When S. aureus was exposed to bacitracin, it eventually showed growth after 144 hours at high concentrations.

And a culture grown in a lower concentration of the drug was found to have decreased susceptibility to the antibiotics gentamicin, fusidic acid and ciprofloxacin.

This suggests the bacteria may have benefited from cross resistance.   

This occurs when a bug develops resistance to an antibiotic not as a result of direct exposure to the drug but by exposure to a related substance.  

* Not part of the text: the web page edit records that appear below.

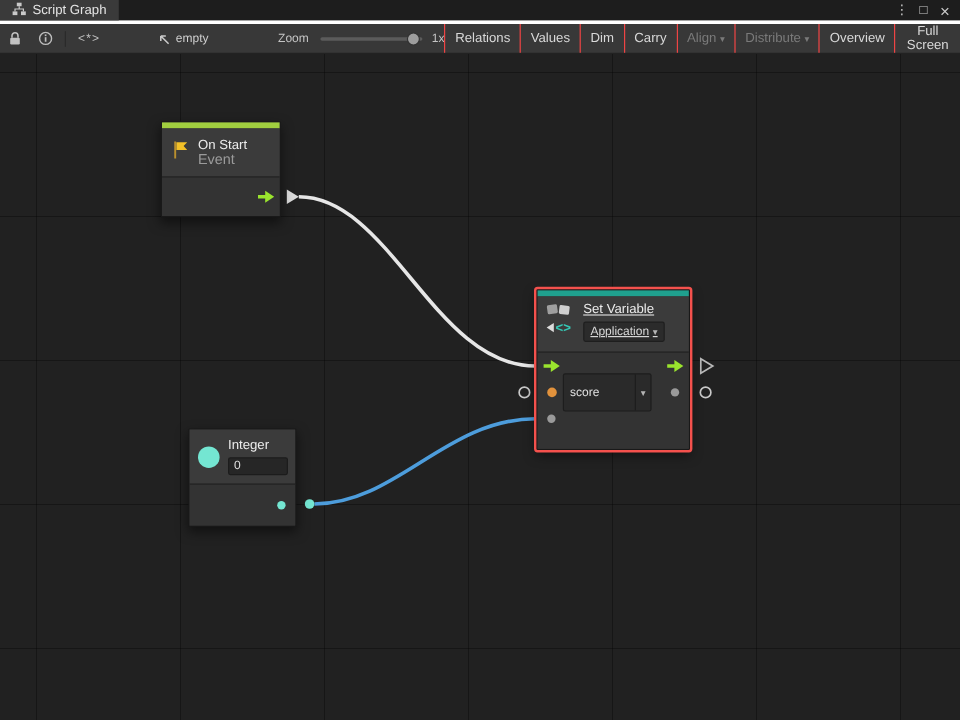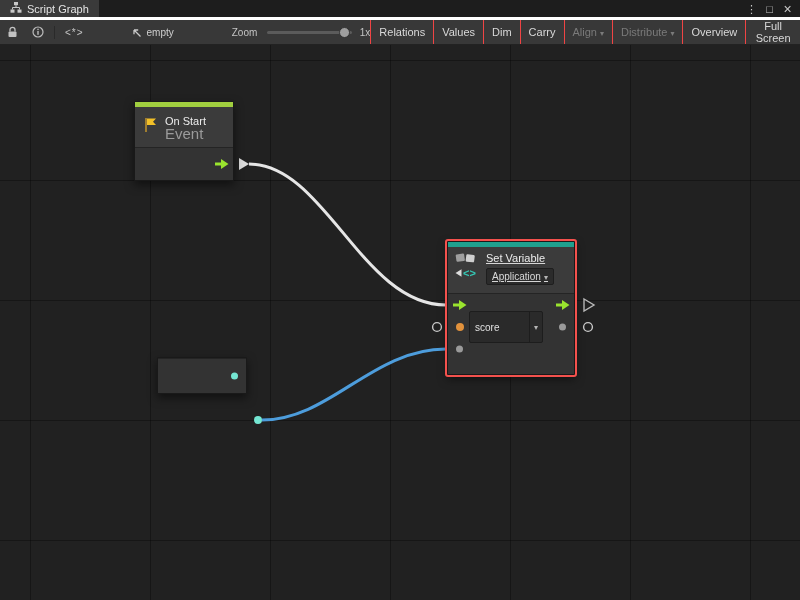--- a/index.html
+++ b/index.html
@@ -40,21 +40,21 @@
     background-size:120px 120px;background-position:30px 15px;}
   .wires{position:absolute;inset:0;pointer-events:none;}
 
   
   .node{position:absolute;background:#2f2f2f;border:1px solid #191919;box-shadow:0 4px 10px rgba(0,0,0,0.5);border-radius:1px;}
   .strip{height:5px;}
   .strip.green{background:var(--strip-green);}
   .strip.teal{background:var(--strip-teal);}
   .n-header{background:#3b3b3b;display:flex;align-items:center;gap:7px;padding:4px 8px;}
   .n-title{font-size:11px;color:#ececec;line-height:13px;white-space:nowrap;}
-  .n-sub{font-size:15px;color:#9b9b9b;line-height:11px;}
+  .n-sub{font-size:12px;color:#9b9b9b;line-height:11px;}
   .n-body{background:#333;border-top:1px solid #242424;position:relative;}
   .p-row{position:relative;height:22px;}
   .port{position:absolute;top:50%;transform:translateY(-50%);display:inline-flex;color:var(--accent-green);}
   .port.in{left:4px;}  .port.out{right:4px;}
   .dot{position:absolute;top:50%;transform:translateY(-50%);border-radius:50%;width:7px;height:7px;}
   .dot.left{left:8px;} .dot.right{right:8px;}
   .dot.orange{background:var(--port-orange);width:8px;height:8px;}
   .dot.gray{background:var(--port-gray);}
   .dot.teal{background:var(--port-teal);}
 
@@ -229,20 +229,27 @@
         <span class="dot gray right"></span>
       </div>
       <div class="p-row">
         <span class="dot gray left"></span>
       </div>
       <div class="sv-footer"></div>
     </div>
   </div>
 
   <div class="node integer">
+    <div class="n-header">
+      <span class="circle-icon"></span>
+      <div>
+        <div class="n-title">Integer</div>
+        <div class="value-field">0</div>
+      </div>
+    </div>
     <div class="n-body">
       <div class="p-row">
         <span class="dot teal right"></span>
       </div>
     </div>
   </div>
 
 </div>
 
 </body></html>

This research was presented at this year’s European Congress of Clinical Microbiology & Infectious Diseases in Amsterdam, Netherlands.

Co-author Jean-Yves Maillard – professor of pharmaceutical microbiology at the school of pharmacy and pharmaceutical sciences – added: ‘This was an interesting study that showed once again the potential of bacteria to adapt to chemotherapeutic antibiotics.

‘[It highlights] the need for a prudent and perhaps controlled use of antibiotics in practice.’ 

WORLD’S WORST CASE OF GONORRHOEA WAS CURED WITH A LAST-DITCH ANTIBIOTIC

An Englishman who caught the ‘world’s worst’ case of super-gonorrhoea was cured in April 2018 with a last-ditch antibiotic.

In the first recorded case worldwide, the unidentified man caught a version of the sexually transmitted infection (STI) that was resistant to two crucial drugs.

Health officials revealed he caught it from a one-night stand with a woman during his travels to south east Asia earlier this year – despite having a girlfriend in the UK.

Public Health England (PHE) issued a warning over the the STI, which is resistant to ceftriaxone and azithromycin – the two drugs recommended for gonorrhoea.

In a statement, the Government agency revealed the man – whose location has also been withheld – was cured with the antibiotics ertapenem.

Dr Gwenda Hughes, head of STIs at PHE, said: ‘We are pleased to report the case of multi-drug resistant gonorrhoea has been successfully treated. 

‘Investigations have also revealed there has been no further spread of this infection within the UK.’

Dr Hughes did warn that ‘we expect to see further cases of multi-drug resistant gonorrhoea in the future’. 

World Health Organization (WHO) experts raised fears two years ago the STI, once known as the ‘clap’, could become immune to antibiotics in a ‘matter of years’.

The WHO recommends patients are given ceftriaxone and azithromycin to combat gonorrhoea, the third most common STI in Britain.  

Officials said: ‘This is the first global report of high-level azithromycin resistant N. gonorrhoeae which is also resistant to ceftriaxone.’